Strong association was observed with three single nucleotide polymorphisms (SNPs) in the IL1A gene (rs2856836, rs17561, rs1894399, p = 0.0036, 0.000019 and 0.0003, respectively). There was no evidence of significant heterogeneity of effects between centres, and no evidence of non-combinability of findings. The population attributable risk fraction of these variants in Caucasians is estimated at 4-6%.
This study confirms that IL1A is associated with susceptibility to AS. Association of the other IL1 gene complex members could not be excluded in specific populations. Prospective meta-analysis is a useful tool in confirmation studies of genes associated with complex genetic disorders such as AS, providing sufficiently large sample sizes to produce robust findings often not achieved in smaller individual cohorts.

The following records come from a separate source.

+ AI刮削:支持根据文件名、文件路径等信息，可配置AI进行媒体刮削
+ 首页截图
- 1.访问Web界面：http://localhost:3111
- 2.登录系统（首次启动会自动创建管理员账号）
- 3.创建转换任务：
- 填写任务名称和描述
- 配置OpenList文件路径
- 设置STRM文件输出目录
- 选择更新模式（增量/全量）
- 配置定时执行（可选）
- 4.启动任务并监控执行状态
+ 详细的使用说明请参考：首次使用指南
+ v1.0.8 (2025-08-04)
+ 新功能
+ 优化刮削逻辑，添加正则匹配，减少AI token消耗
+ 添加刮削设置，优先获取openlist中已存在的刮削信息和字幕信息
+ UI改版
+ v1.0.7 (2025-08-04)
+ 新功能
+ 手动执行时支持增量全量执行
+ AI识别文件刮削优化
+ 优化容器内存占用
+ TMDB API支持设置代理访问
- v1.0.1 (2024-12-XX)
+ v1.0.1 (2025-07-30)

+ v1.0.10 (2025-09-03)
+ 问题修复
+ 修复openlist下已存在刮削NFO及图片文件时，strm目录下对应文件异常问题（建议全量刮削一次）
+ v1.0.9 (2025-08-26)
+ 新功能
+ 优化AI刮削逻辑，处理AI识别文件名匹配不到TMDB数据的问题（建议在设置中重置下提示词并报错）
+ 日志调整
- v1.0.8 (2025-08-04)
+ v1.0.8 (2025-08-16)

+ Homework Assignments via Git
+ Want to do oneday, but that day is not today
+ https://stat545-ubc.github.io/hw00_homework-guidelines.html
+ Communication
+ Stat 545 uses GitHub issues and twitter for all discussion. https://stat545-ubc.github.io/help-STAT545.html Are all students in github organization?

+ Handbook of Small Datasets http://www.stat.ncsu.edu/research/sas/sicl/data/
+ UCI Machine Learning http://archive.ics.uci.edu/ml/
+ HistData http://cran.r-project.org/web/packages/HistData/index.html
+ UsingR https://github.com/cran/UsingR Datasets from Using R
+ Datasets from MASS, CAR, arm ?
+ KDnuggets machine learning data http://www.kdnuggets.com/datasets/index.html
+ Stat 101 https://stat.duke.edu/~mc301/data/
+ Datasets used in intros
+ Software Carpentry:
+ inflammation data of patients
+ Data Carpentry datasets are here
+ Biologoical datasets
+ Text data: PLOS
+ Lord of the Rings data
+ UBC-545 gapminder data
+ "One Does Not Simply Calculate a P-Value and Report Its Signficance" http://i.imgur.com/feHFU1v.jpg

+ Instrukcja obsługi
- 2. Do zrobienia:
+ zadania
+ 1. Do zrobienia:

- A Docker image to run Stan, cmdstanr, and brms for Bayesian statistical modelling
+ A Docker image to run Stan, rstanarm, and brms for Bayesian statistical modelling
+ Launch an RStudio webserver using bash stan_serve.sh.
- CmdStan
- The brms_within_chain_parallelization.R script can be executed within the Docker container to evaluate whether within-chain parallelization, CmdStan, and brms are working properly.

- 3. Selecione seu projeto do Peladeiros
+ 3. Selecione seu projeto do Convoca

本研究旨在确定先前与强直性脊柱炎(AS)易感性相关的白细胞介素(IL)-1基因簇多态性对全球不同人群AS易感性的影响。
对来自10个国家12个不同中心招募的2675例AS患者和2592例健康对照进行IL-1基因簇成员IL-1A(rs2856836、rs17561和rs1894399)、IL-1B(rs16944)、IL-1F10(rs3811058)和IL-1RN(rs419598、IL-1RA VNTR、rs315952和rs315951)的9种多态性基因分型。通过Mantel-Haenszel随机效应分析检测变异与AS的关联。
观察到IL-1A基因中的三个单核苷酸多态性(SNP)与AS有强关联(rs2856836、rs17561、rs1894399,p值分别为0.0036、0.000019和0.0003)。没有证据表明各中心之间存在显著的效应异质性,也没有证据表明研究结果不可合并。这些变异在白种人中的人群归因危险度估计为4%-6%。
本研究证实IL-1A与AS易感性相关。不能排除其他IL-1基因复合体成员在特定人群中的关联性。前瞻性荟萃分析是确认与AS等复杂遗传性疾病相关基因的研究中的一种有用工具,它能提供足够大的样本量以产生在较小的个体队列中通常无法获得的可靠结果。